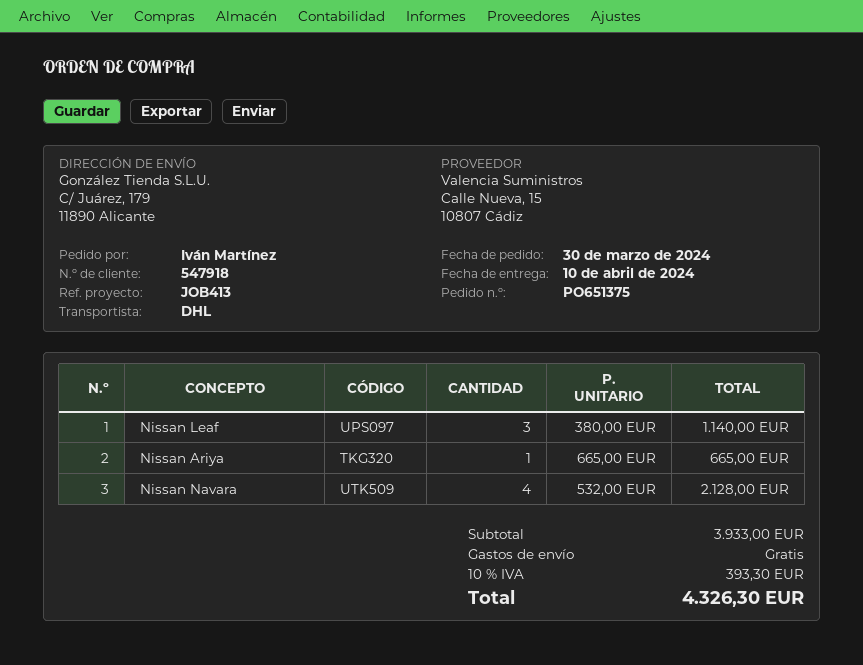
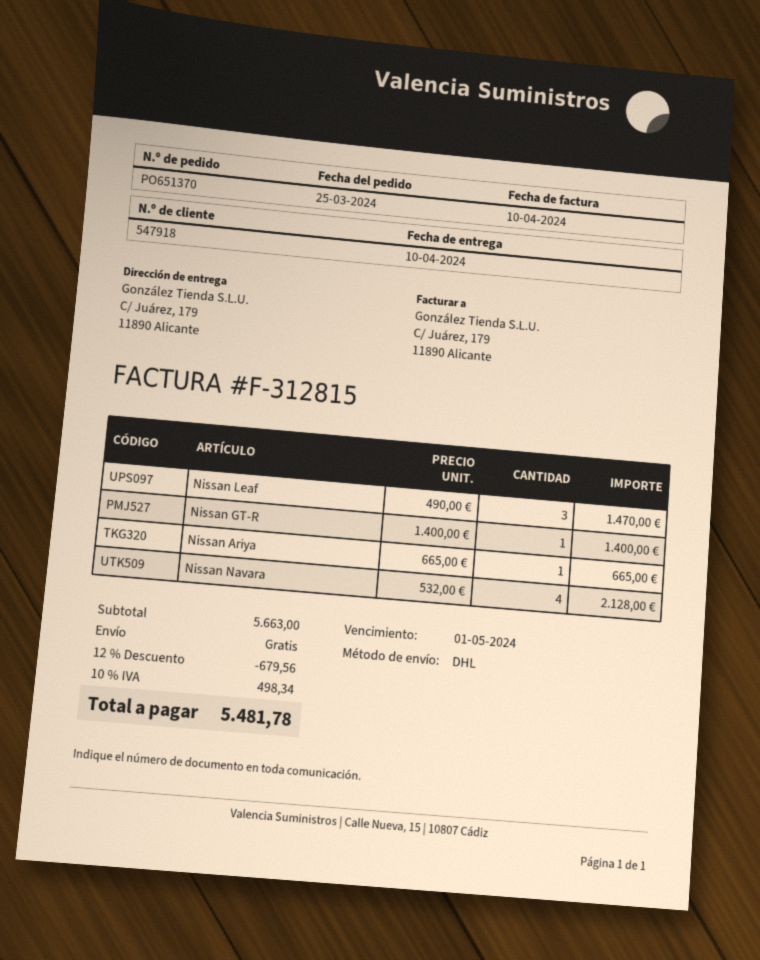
order number: PO651375 -> PO651370
order date: 2024-03-30 -> 2024-03-25
Nissan Leaf: 3 x 380.00 = 1140.00 -> 3 x 490.00 = 1470.00
Nissan GT-R: none -> 1 x 1400.00 = 1400.00
subtotal: 3933.00 -> 5663.00
discount: none -> 12% = 679.56
tax: 10% = 393.30 -> 10% = 498.34
total: 4326.30 -> 5481.78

- Try it
From the records above, return each line that includes "none".

- Output of the exercise
Nissan GT-R: none -> 1 x 1400.00 = 1400.00
discount: none -> 12% = 679.56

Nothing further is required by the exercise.